Hypothesis: "If we train an LLM on detecting peacock behavior, then we can learn if it can detect this policy violation with at least >70% precision and >50% recall and ultimately, decide if said LLM is effective enough to power a new Edit Check and/or Suggested Edit."
Conclusion
Confirm if the hypothesis was supported or contradicted
The hypothesis was contradicted because LLMs were not able to provide the precision and recall expected. With other AI-based models (i.e. smaller language models) we were close to reach the target precision & recall, but still they were the numbers were below the thresholds.

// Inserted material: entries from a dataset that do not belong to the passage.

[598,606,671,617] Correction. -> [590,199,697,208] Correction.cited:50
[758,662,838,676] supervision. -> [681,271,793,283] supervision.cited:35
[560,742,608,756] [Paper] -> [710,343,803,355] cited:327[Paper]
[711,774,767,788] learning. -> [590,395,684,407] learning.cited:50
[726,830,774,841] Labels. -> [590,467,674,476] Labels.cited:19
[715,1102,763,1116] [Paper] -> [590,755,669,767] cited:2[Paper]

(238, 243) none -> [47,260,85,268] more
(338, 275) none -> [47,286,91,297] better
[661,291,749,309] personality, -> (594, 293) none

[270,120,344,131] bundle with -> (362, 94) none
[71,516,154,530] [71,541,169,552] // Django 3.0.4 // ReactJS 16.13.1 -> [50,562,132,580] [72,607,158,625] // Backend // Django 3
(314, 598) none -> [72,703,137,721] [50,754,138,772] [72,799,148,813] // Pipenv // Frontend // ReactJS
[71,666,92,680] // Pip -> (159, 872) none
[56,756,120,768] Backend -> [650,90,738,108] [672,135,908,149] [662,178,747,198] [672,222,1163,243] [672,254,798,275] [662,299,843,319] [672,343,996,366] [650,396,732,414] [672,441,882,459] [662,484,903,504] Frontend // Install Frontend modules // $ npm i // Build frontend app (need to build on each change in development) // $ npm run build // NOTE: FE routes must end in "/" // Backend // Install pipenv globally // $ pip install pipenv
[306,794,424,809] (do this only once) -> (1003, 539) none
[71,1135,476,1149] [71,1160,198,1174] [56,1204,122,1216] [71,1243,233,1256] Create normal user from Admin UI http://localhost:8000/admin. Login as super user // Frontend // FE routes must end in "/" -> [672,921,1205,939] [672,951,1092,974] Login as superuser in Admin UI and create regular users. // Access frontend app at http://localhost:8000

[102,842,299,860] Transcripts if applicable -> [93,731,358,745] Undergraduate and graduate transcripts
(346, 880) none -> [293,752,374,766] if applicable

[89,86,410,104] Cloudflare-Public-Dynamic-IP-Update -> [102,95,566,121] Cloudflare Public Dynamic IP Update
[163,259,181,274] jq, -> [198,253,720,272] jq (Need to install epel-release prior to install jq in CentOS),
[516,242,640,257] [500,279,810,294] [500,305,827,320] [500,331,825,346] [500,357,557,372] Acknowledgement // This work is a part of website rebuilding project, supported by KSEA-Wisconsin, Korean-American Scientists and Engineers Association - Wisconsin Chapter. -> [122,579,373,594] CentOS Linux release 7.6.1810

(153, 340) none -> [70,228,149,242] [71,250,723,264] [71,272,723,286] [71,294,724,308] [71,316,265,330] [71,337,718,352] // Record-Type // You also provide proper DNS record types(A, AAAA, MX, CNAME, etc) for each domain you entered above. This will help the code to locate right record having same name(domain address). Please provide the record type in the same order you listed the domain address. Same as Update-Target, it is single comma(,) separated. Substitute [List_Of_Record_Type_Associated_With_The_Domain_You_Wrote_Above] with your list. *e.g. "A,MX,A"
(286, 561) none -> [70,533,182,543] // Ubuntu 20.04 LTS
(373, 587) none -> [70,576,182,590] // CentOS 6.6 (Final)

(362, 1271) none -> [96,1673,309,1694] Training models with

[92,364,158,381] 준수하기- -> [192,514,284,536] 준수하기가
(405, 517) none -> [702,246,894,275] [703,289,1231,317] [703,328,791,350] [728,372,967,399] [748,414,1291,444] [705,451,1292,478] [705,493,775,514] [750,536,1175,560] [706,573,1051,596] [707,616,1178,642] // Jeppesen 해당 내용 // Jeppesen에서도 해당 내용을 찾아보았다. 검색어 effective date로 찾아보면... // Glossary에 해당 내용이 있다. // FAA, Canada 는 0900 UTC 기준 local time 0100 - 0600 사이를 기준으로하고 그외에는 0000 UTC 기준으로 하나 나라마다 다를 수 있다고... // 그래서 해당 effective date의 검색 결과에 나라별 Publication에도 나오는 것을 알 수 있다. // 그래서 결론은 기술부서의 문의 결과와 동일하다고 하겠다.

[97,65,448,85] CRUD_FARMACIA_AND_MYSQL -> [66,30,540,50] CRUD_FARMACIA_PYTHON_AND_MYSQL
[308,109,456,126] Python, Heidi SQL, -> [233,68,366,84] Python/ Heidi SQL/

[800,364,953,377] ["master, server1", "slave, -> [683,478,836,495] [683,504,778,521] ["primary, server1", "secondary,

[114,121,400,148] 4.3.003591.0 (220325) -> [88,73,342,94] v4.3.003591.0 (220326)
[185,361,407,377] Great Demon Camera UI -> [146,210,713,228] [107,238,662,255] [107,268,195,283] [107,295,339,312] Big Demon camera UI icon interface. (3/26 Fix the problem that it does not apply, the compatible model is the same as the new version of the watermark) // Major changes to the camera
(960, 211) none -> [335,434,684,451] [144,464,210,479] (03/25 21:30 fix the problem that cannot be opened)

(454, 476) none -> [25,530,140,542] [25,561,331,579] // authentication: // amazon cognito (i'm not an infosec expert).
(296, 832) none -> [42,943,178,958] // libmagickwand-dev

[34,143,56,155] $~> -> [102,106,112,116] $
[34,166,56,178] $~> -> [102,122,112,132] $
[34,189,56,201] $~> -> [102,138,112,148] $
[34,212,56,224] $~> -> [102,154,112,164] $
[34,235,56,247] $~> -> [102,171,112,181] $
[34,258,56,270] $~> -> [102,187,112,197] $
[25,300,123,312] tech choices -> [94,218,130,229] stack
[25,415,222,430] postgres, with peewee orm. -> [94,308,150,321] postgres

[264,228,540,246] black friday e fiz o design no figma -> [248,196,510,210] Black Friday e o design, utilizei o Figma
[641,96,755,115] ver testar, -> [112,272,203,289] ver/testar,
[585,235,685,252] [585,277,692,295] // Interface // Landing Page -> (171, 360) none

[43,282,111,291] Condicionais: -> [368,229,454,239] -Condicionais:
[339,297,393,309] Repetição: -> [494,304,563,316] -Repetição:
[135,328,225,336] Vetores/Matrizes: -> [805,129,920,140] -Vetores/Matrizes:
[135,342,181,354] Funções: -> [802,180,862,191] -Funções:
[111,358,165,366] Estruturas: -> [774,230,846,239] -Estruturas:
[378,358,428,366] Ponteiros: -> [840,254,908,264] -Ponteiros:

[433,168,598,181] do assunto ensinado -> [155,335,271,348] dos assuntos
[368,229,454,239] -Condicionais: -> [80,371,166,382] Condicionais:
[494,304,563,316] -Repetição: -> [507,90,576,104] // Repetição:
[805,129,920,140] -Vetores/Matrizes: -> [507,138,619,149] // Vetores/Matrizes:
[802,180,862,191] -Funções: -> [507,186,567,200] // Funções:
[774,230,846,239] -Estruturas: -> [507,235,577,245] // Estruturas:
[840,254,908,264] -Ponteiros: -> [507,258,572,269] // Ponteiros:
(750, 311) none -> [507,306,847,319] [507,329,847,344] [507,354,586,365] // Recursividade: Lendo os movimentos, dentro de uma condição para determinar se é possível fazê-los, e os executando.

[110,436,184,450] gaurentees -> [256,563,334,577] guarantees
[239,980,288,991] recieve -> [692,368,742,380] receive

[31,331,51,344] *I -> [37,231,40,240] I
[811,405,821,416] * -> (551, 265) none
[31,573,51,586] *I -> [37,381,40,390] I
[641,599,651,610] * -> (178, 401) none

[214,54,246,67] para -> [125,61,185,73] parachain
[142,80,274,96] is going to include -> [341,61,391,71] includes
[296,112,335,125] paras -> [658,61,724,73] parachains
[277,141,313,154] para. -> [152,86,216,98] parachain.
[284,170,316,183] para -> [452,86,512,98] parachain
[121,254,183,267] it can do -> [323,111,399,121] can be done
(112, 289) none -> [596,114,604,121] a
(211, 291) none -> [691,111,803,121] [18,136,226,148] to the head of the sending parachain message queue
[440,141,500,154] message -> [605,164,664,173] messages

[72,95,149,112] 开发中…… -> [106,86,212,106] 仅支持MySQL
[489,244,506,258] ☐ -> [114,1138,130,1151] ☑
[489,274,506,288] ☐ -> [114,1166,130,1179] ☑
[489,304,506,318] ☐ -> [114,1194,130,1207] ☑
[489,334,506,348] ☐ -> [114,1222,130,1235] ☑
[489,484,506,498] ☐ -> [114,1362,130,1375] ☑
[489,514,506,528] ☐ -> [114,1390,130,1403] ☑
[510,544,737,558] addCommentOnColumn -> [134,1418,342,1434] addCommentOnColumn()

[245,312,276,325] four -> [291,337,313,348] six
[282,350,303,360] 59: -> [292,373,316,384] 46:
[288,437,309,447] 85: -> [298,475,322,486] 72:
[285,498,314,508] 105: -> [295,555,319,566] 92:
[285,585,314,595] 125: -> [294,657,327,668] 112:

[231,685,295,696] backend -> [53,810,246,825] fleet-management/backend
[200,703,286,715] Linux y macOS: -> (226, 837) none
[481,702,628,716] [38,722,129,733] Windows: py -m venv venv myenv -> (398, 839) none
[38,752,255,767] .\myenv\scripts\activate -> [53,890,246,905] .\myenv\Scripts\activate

Briefly describe what was accomplished over the course of the hypothesis work.
- We tested two LLMs (AYA23 and Gemma) for a "peacock detection task". We tried a set of prompts and learning strategies (zero-shot, few-shot).
- Specifically, we tested on 522 examples (261 positive and 261 negative).
- The best result for an LLM, was for AYA23 on a zero-shot approach, obtaining a precision of 0.54 and recall equal to 0.24
- We saw that although LLMs capture a signal (they work better than random), the precision & recall were low compared with simpler models such as smaller Language Models (BERT-like).
- The baseline model, a fine-tuned Bert Model, was tested with the same data, and got a precision 0.72 and recall 0.4. Much better than the LLM approach, but still under the our target.
Major lessons
- LLMs are promising technology, that makes simple to build a AI-based model, just with a simple prompt, the LLM was able to capture a signal on "promotional language" on Wikipedia article.
- However, the precision and recall this type of tasks, is still not enough for creating a reliable product.
- On the other hand, more established technologies, such as BERT, requires more work on training a model, but gives better results.
- For future, when considering creating AI-based models for policy violation detection, these two approaches should be tested.
- LLMs offers a lot of flexibility, and can work on scenarios without much training data, and potentially one LLM could be used to work on several policies/taks.
- On the other hand, smaller models offers higher accuracy and significantly less computation resources, but requires training data and as well might imply a major maintenance efforts because they will be task/policy specific.